Nomura's Phone Taping Failed to Halt Bond Lies, U.S. Alleges

  • Executive testifies tapes made to comply with regulations
  • Testimony came in trial of 3 ex-traders charged with fraud

Shortly after an ex-Jefferies LLC mortgage-bond trader was indicted for lying to customers in 2013, Nomura Holdings Inc. started recording the telephone calls of its employees.

The increased scrutiny included Nomura’s mortgage-bond traders, who were also given a handout telling them “do not lie” in the wake of the arrest of Jesse Litvak, the former Jefferies trader who was sentenced last month to two years in prison for fraud. Those steps didn’t rein in at least three former traders at Nomura, prosecutors said.

Ross Shapiro, Michael Gramins and Tyler Peters are on trial in Hartford, Connecticut, charged with misrepresenting the prices of securities to Nomura’s clients and training junior traders to do the same during an alleged conspiracy that prosecutors say lasted for almost four years. They are among more than a half-dozen traders charged with lying to customers about prices since Litvak’s arrest in January 2013.

Jonathan Raiff, head of global markets for the Americas at Nomura, testified that he recalled reading excerpts from Litvak’s chats in news reports and attending the compliance session where employees were urged not to lie.

“The general focus of the session was, ‘If you say something, make sure it’s accurate,”’ Raiff said. “All communications with clients were supposed to be accurate, whether it be negotiating a bond or whatever the communication may be.”

Ex-Nomura Traders on Trial as Part of U.S. Crackdown: Scorecard

Nomura was required to record the phone lines of anyone involved in derivative transactions when it registered Nomura Global Financial Products Inc. as a swap dealer with the U.S. Commodity Futures Trading Commission, Raiff said. The firm was already keeping communications, such as electronic chats, and reviewed a sampling of emails to make sure traders were complying with regulators, Raiff said.

The phone recordings weren’t actively monitored, he said, but some were saved in case they were needed due to a dispute with clients or a request from regulators.

“We had a debate about whether we should just tape the people involved,” Raiff said. “The decision was made to just tape everyone.”

The crackdown on dubious bond trading has prompted changes in communications -- away from the phone, email and electronic chats. Some shifted to encrypted texting services such as WhatsApp, while others use the abbreviation LDL, or Let’s Discuss Live, to set up face-to-face meetings.

Compliance Session

Raiff downplayed the effect of the Litvak indictment when asked on cross-examination if it reverberated through the industry “like a bombshell,” saying that he was trading different securities at the time, “so it didn’t have the same kind of impact for me.”

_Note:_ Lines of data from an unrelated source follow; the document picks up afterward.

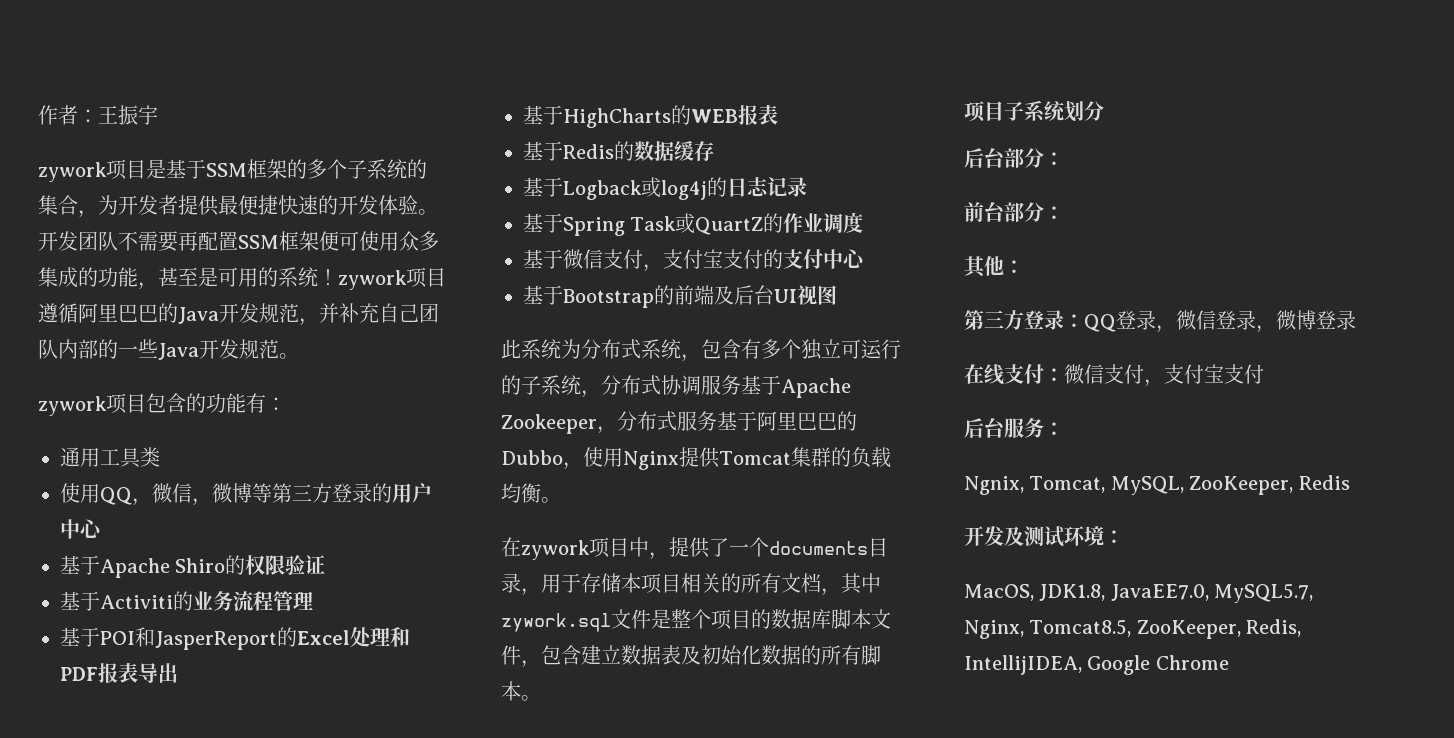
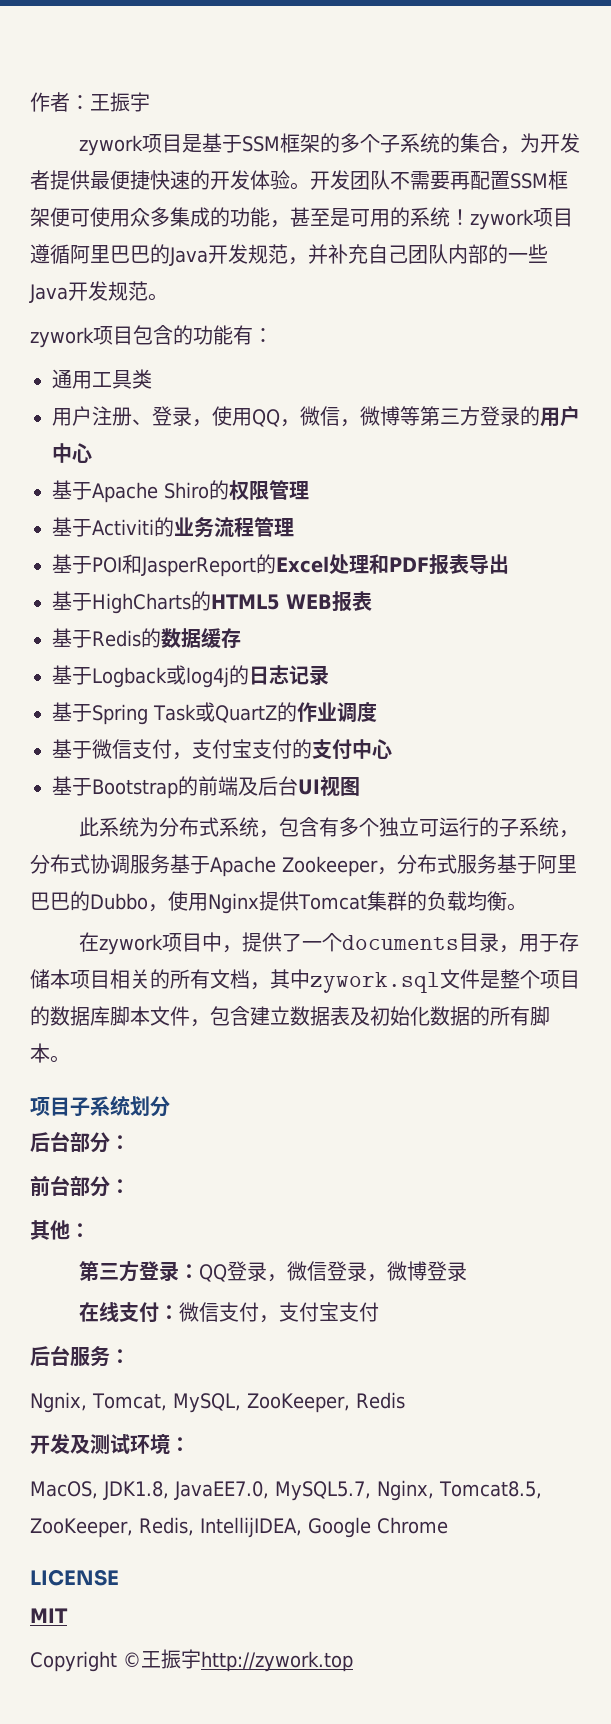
(160, 457) none -> [52,406,212,427] 用户注册、登录，
[285,555,326,575] 验证 -> [269,480,309,500] 管理
(691, 115) none -> [211,594,280,610] HTML5
(1229, 662) none -> [30,1569,119,1586] [30,1608,68,1623] [30,1649,353,1672] // LICENSE // MIT // Copyright ©王振宇http://zywork.top

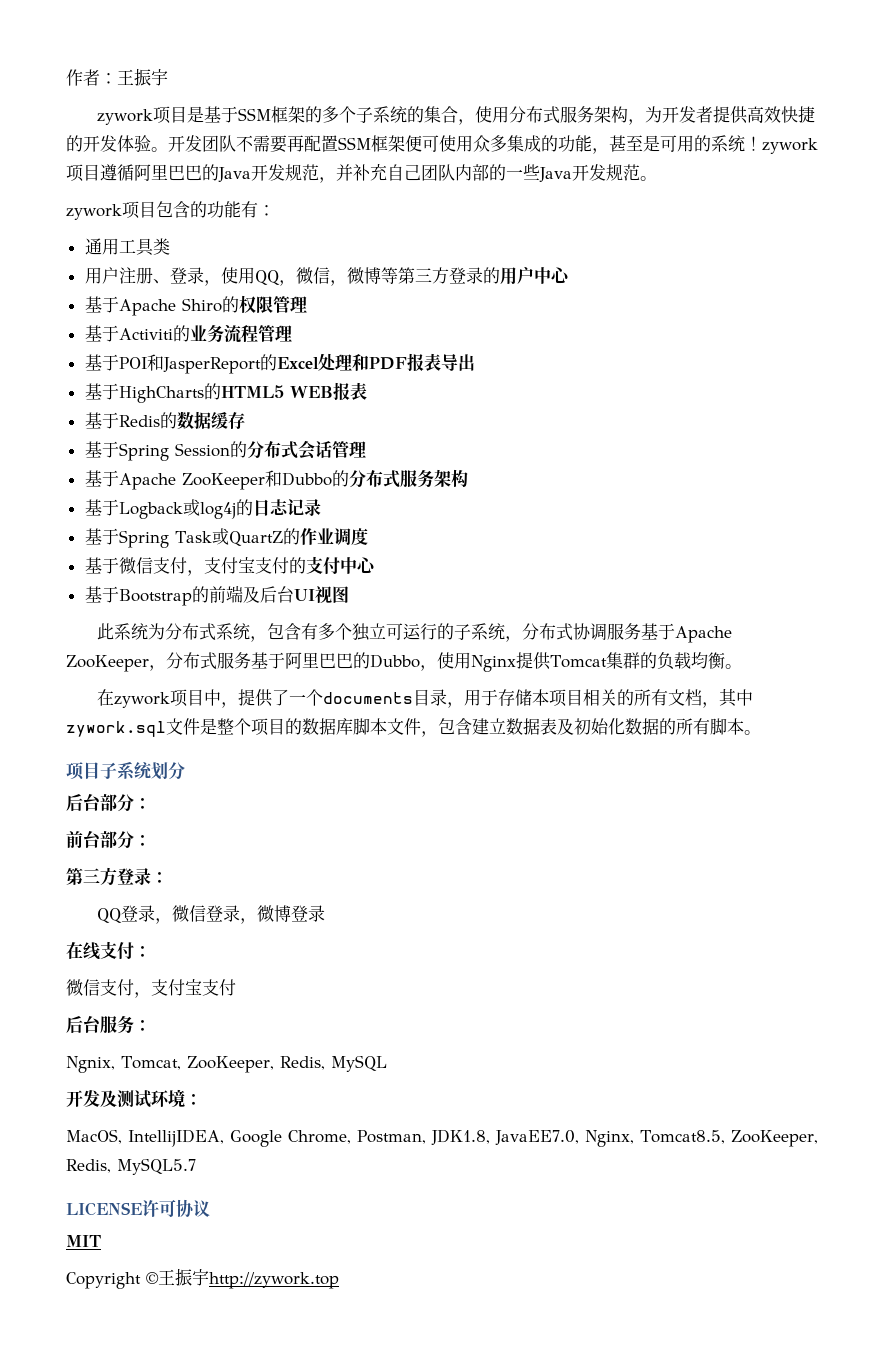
(521, 150) none -> [475,106,646,125] 使用分布式服务架构，
[90,170,190,190] 最便捷快速 -> [747,106,816,123] 高效快捷
(241, 638) none -> [84,440,366,461] [84,469,468,490] // 基于Spring Session的分布式会话管理 // 基于Apache ZooKeeper和Dubbo的分布式服务架构
[282,856,378,877] Zookeeper -> [66,655,149,672] ZooKeeper
[30,1220,90,1240] // 其他： -> (151, 840) none
(200, 1271) none -> (168, 877) //
(180, 1312) none -> (151, 951) //
[172,1392,405,1413] MySQL, ZooKeeper, Redis -> [186,1055,387,1073] ZooKeeper, Redis, MySQL
(98, 1490) none -> [128,1129,426,1147] IntellijIDEA, Google Chrome, Postman,
[275,1481,371,1501] MySQL5.7, -> (579, 1137) none
[199,1517,448,1538] IntellijIDEA, Google Chrome -> [117,1158,196,1175] MySQL5.7
(119, 1577) none -> [142,1199,210,1217] 许可协议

But he admitted that before the Litvak indictment, nobody had been prosecuted in the more than 20 years since residential mortgage-backed securities started trading in the mid-1980s for making misrepresentations about costs in negotiations. Nomura held the compliance session a week after the indictment.

Defense attorneys for the three ex-Nomura traders have argued that the tactics in the industry were widespread before Litvak was charged and that traders were unaware that they could face criminal prosecution for comments they made in negotiations with large, sophisticated counterparties until he was indicted.

“I recall that people were obviously surprised,” Raiff said in response to a question about whether people were “freaking out” about the indictment. “I was the boss. It would have been unwise for people to freak out to me. It was a topic of conversation people were talking about.”